Read this thread End to End and it would solve most of your concerns and queries...

http://www.expatforum.com/expats/australia-expat-forum-expats-living-australia/729746-australian-skilled-independent-189-visa-my-view-8.html#post6968466


Still if you have further queries you could post it in this forum and most of those will be answered or directed further...







krishnakes said:


> Dear Friends,
> 
> I planning to migrate to Australia on SOL. I am a Diploma Electrical Electronics Engineer with more than 7 years of experience in Electrical Engineering CAD Draftsman.

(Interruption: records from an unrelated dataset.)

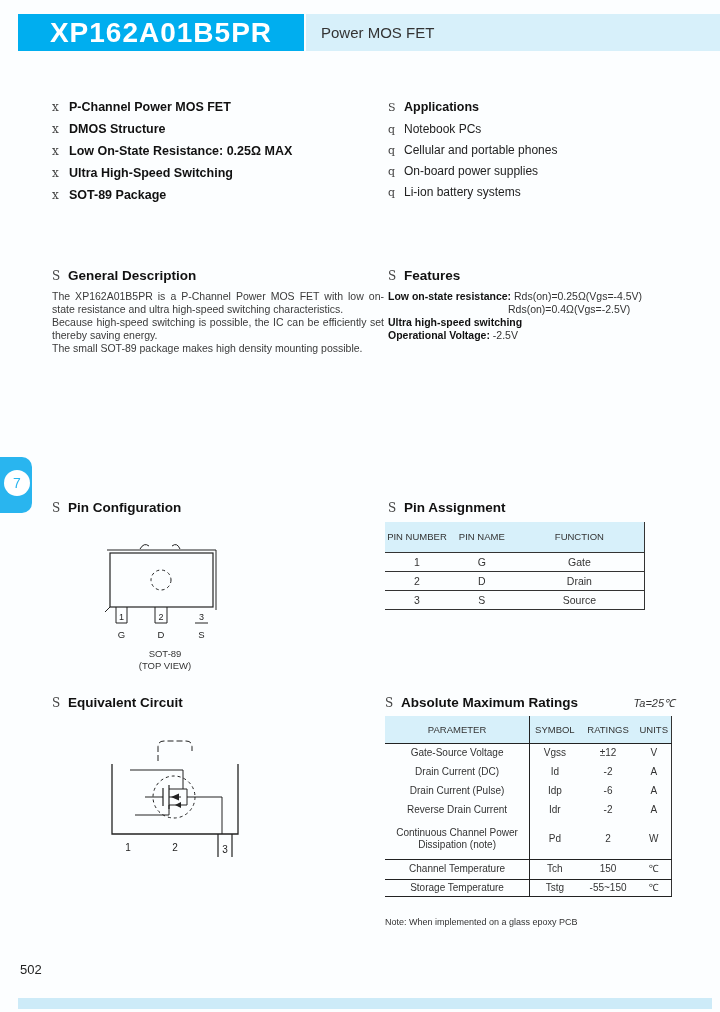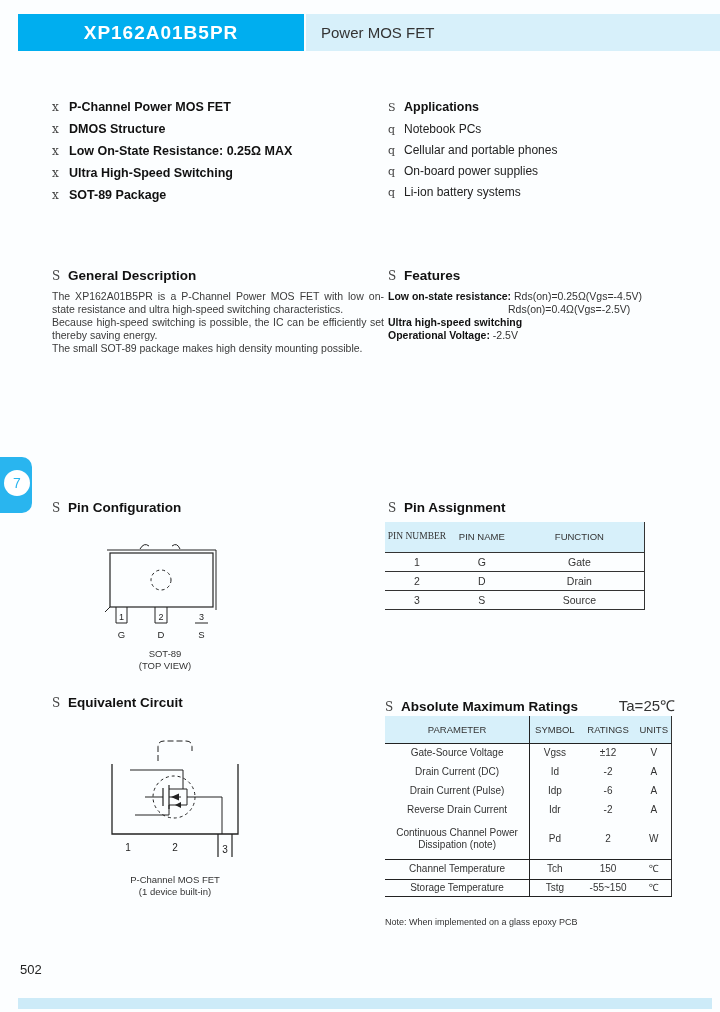"XP162A01B5PR" .hdr-part span { font-size: 19px -> 28px }
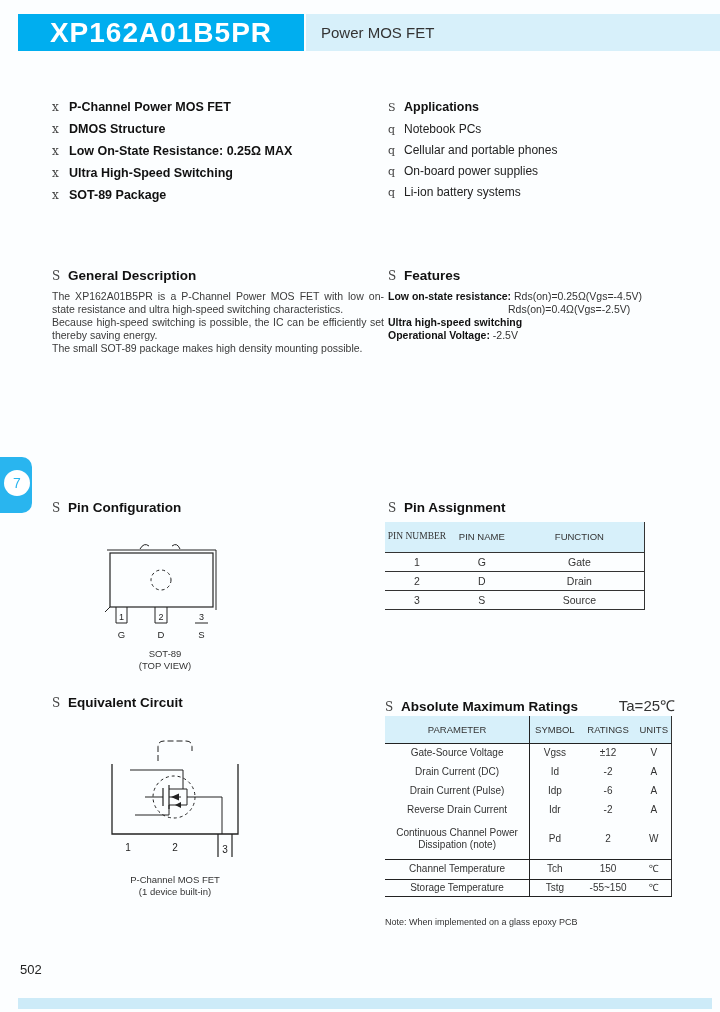"PIN NUMBER" .pintab th.c1 { font-family: Liberation Serif, serif -> none }
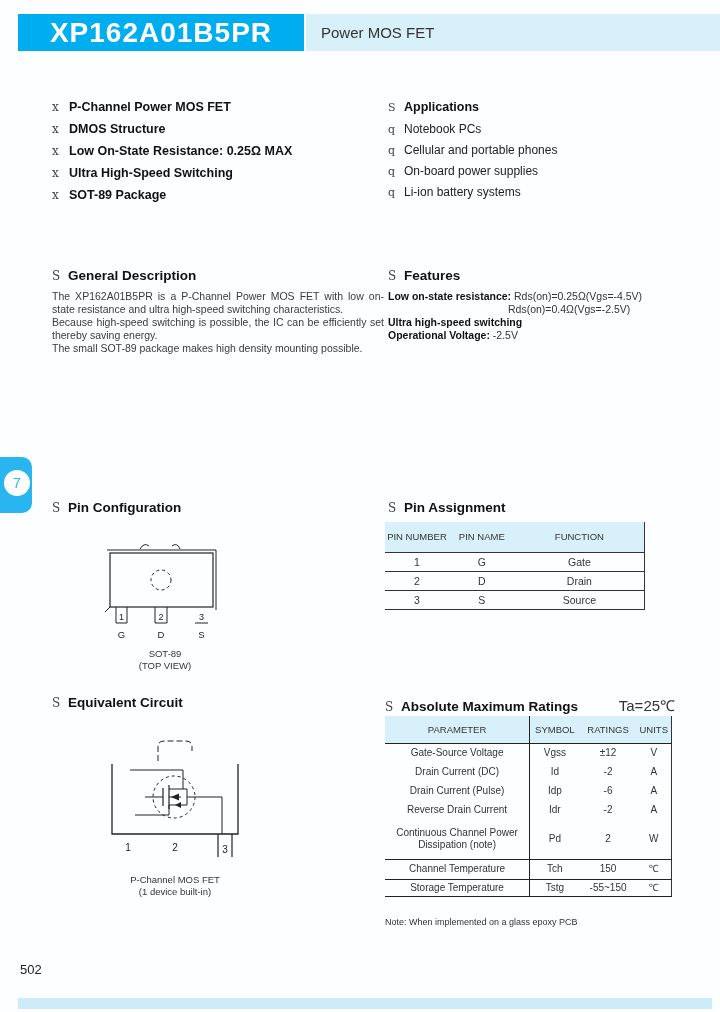"Ta=25℃" .amr-cond { font-size: 15px -> 11px; font-style: none -> italic }
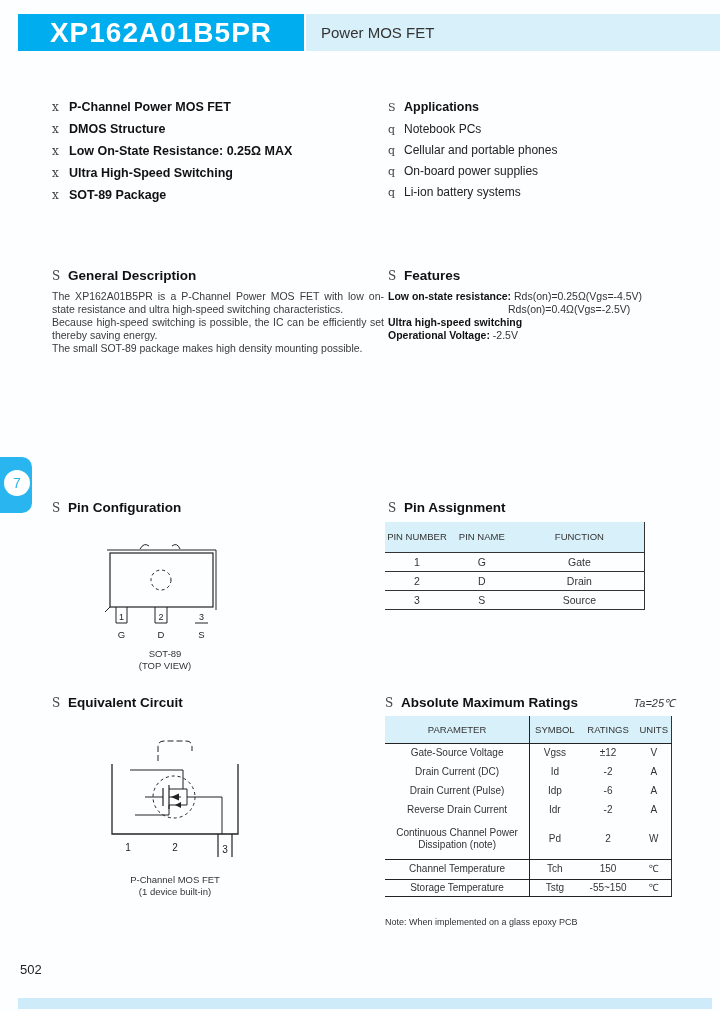"P-Channel MOS FET" div.caps { html: <div> <div>P-Channel MOS FET</div> <div>(1 device built-in)</div> </div> -> none }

My job profile come under Australian SOL list No.: 312311 under Engineers Australia.
> 
> ...


----------



## krishnakes (May 1, 2015)

Thank you for ur feedback.
ILETS should be pass before apply visa. 
And i read somewhere every year June or July Australian SOL list and Immigration rule changes. i am worried may my job profile remove from list.


----------



## Jeeten#80 (Mar 26, 2015)

First ensure how many points you would be eligible for...by reading the attached document...

Its advised to Clear English Language Test before going for Skill Assessment..in order not to waste money if one doesn't clear English Language Test with required points...

No NEED to worry about what's not in your HAND.

Focus on things that are in your hand....I.e. FOCUS on what is Controllable...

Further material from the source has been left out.